Return, word for word, only the lines of the data below that lie between the line with "[232,84,251,92] ， -> [169,97,277,115] 则有些差异。" and the line with "[75,870,1261,891] [75,906,1262,927] [75,942,290,961]", those two lines included.

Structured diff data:
====

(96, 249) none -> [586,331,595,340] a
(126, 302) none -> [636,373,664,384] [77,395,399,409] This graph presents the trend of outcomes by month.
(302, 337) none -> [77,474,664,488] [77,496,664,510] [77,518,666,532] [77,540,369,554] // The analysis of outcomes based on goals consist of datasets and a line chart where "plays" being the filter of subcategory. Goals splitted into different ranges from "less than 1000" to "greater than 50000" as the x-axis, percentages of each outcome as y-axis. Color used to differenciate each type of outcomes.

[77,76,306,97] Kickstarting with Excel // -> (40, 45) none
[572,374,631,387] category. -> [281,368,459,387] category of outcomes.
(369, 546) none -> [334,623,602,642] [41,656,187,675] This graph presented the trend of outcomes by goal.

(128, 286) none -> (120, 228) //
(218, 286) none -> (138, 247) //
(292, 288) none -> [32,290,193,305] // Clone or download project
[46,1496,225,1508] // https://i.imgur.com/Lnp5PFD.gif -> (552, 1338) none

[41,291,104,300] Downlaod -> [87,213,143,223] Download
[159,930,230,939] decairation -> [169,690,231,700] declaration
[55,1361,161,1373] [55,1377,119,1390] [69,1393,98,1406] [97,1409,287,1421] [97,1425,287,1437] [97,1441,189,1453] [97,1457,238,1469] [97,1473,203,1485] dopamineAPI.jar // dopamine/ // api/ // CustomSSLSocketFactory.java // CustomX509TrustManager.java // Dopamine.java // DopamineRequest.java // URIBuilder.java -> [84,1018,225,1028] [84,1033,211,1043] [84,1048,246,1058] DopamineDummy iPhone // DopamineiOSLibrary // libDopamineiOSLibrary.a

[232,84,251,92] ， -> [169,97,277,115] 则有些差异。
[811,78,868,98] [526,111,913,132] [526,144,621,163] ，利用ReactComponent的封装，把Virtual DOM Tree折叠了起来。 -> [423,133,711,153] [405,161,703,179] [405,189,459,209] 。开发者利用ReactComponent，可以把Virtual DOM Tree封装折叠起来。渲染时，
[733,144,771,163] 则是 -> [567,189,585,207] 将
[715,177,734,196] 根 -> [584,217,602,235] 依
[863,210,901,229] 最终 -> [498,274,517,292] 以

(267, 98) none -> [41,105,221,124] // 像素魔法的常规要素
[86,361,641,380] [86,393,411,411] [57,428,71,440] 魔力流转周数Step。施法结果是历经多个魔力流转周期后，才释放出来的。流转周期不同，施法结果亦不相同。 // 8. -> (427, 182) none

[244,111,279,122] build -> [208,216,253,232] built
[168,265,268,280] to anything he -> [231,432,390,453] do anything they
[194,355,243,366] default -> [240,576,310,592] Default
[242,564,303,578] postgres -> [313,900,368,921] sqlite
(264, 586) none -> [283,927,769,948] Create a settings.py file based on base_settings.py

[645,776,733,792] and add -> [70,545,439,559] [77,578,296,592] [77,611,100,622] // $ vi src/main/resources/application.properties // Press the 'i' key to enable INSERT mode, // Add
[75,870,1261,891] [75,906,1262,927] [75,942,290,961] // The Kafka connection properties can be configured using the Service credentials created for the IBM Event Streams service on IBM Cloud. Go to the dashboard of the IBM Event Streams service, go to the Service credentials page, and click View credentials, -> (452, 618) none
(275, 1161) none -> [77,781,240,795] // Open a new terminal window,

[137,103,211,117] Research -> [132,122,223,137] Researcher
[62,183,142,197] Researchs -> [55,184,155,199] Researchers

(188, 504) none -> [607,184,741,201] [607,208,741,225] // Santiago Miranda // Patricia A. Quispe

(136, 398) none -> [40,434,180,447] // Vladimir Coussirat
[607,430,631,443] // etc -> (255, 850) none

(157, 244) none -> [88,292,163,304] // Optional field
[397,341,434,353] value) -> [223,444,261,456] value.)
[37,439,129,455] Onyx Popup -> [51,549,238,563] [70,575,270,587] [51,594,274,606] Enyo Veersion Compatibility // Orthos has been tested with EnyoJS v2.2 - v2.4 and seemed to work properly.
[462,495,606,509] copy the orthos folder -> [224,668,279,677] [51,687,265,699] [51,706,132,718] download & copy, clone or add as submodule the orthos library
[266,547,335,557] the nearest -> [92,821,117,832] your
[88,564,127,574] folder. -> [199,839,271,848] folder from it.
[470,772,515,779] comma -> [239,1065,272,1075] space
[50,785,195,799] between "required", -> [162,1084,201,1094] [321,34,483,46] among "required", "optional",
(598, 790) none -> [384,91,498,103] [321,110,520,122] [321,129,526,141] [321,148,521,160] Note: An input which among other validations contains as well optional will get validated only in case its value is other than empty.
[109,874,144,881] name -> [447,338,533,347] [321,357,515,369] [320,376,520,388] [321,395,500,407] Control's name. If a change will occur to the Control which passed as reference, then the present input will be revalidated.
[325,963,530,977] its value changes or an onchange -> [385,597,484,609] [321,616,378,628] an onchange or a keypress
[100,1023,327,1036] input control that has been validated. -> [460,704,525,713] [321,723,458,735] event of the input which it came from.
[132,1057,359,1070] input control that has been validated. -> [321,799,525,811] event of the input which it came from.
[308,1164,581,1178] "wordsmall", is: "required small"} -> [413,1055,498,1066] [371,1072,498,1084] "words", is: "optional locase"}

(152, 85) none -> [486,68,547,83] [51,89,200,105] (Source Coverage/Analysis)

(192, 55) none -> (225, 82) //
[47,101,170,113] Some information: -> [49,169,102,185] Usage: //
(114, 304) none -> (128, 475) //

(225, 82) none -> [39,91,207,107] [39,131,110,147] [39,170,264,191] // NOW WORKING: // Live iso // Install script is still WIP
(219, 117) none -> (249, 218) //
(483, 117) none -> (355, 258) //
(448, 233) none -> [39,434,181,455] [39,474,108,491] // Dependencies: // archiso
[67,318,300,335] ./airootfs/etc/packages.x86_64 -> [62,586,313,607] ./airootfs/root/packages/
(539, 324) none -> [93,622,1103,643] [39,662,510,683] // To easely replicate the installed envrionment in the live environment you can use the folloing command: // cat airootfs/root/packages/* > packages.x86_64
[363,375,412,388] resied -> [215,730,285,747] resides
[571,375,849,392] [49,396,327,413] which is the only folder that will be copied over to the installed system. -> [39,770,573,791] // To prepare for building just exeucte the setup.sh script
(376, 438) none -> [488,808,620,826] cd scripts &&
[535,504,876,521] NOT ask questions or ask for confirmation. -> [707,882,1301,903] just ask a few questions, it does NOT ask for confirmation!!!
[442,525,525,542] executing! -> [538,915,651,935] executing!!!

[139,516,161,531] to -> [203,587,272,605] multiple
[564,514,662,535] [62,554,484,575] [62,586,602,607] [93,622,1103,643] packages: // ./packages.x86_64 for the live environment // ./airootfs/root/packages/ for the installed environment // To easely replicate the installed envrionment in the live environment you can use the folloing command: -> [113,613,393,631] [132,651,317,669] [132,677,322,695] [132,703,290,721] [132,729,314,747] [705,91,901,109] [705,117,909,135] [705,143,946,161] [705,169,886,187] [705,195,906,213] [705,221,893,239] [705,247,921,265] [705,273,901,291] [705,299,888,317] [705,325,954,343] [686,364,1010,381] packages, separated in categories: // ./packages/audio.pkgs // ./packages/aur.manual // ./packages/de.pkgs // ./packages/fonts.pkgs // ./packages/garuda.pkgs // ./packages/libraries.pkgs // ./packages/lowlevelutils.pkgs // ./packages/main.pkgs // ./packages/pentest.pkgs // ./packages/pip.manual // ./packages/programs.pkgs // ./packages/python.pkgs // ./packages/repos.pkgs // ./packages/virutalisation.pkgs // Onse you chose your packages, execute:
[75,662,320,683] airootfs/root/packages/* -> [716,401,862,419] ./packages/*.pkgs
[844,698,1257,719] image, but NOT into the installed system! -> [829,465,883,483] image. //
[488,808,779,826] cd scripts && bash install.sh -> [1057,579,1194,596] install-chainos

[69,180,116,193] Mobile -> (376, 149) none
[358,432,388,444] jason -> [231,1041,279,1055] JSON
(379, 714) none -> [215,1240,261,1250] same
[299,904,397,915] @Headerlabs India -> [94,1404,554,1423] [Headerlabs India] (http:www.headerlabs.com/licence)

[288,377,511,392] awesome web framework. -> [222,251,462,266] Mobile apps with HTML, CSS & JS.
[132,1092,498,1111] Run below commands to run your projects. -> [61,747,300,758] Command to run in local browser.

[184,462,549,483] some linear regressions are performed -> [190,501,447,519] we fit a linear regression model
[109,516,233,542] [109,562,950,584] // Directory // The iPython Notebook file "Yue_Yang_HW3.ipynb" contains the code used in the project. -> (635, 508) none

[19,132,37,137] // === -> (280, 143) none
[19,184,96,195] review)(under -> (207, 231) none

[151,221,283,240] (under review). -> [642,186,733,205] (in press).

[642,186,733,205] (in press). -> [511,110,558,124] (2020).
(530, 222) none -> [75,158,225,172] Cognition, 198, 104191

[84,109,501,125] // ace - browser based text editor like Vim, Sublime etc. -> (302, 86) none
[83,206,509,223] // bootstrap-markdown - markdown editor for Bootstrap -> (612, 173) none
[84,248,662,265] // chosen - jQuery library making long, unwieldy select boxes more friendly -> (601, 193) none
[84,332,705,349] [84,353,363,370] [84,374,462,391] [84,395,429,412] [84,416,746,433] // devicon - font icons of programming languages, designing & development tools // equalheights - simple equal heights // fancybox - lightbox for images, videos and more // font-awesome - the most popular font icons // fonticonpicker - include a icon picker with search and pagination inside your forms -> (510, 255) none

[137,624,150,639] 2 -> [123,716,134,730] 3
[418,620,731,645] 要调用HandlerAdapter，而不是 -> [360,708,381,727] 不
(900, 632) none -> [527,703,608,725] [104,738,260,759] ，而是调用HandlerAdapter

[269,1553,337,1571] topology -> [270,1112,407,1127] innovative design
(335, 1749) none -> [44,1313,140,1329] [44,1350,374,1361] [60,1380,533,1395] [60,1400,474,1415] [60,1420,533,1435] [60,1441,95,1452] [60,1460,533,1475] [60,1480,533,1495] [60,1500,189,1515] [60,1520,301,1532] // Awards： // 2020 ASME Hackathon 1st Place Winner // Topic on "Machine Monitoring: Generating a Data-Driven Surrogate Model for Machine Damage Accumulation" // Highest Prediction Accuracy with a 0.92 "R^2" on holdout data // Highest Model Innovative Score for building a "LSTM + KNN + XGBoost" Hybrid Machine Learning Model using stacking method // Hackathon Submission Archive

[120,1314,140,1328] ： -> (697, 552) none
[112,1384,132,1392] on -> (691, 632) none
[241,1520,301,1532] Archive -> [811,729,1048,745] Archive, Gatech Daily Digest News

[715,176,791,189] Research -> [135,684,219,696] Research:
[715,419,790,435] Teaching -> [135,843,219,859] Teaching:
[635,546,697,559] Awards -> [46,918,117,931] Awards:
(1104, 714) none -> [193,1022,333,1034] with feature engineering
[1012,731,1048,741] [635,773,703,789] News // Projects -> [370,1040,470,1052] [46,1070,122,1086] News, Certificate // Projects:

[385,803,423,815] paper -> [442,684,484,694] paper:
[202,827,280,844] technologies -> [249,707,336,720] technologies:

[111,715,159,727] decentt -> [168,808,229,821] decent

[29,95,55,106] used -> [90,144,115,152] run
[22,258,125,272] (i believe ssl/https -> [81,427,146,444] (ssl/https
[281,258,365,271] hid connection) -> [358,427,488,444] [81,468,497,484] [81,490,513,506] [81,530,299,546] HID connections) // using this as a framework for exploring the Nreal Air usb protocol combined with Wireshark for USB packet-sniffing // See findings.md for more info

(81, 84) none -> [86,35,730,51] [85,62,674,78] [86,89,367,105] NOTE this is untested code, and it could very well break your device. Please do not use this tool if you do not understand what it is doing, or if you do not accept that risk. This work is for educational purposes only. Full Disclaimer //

====

(YOUR SOLUTION):
[232,84,251,92] ， -> [169,97,277,115] 则有些差异。
[811,78,868,98] [526,111,913,132] [526,144,621,163] ，利用ReactComponent的封装，把Virtual DOM Tree折叠了起来。 -> [423,133,711,153] [405,161,703,179] [405,189,459,209] 。开发者利用ReactComponent，可以把Virtual DOM Tree封装折叠起来。渲染时，
[733,144,771,163] 则是 -> [567,189,585,207] 将
[715,177,734,196] 根 -> [584,217,602,235] 依
[863,210,901,229] 最终 -> [498,274,517,292] 以

(267, 98) none -> [41,105,221,124] // 像素魔法的常规要素
[86,361,641,380] [86,393,411,411] [57,428,71,440] 魔力流转周数Step。施法结果是历经多个魔力流转周期后，才释放出来的。流转周期不同，施法结果亦不相同。 // 8. -> (427, 182) none

[244,111,279,122] build -> [208,216,253,232] built
[168,265,268,280] to anything he -> [231,432,390,453] do anything they
[194,355,243,366] default -> [240,576,310,592] Default
[242,564,303,578] postgres -> [313,900,368,921] sqlite
(264, 586) none -> [283,927,769,948] Create a settings.py file based on base_settings.py

[645,776,733,792] and add -> [70,545,439,559] [77,578,296,592] [77,611,100,622] // $ vi src/main/resources/application.properties // Press the 'i' key to enable INSERT mode, // Add
[75,870,1261,891] [75,906,1262,927] [75,942,290,961] // The Kafka connection properties can be configured using the Service credentials created for the IBM Event Streams service on IBM Cloud. Go to the dashboard of the IBM Event Streams service, go to the Service credentials page, and click View credentials, -> (452, 618) none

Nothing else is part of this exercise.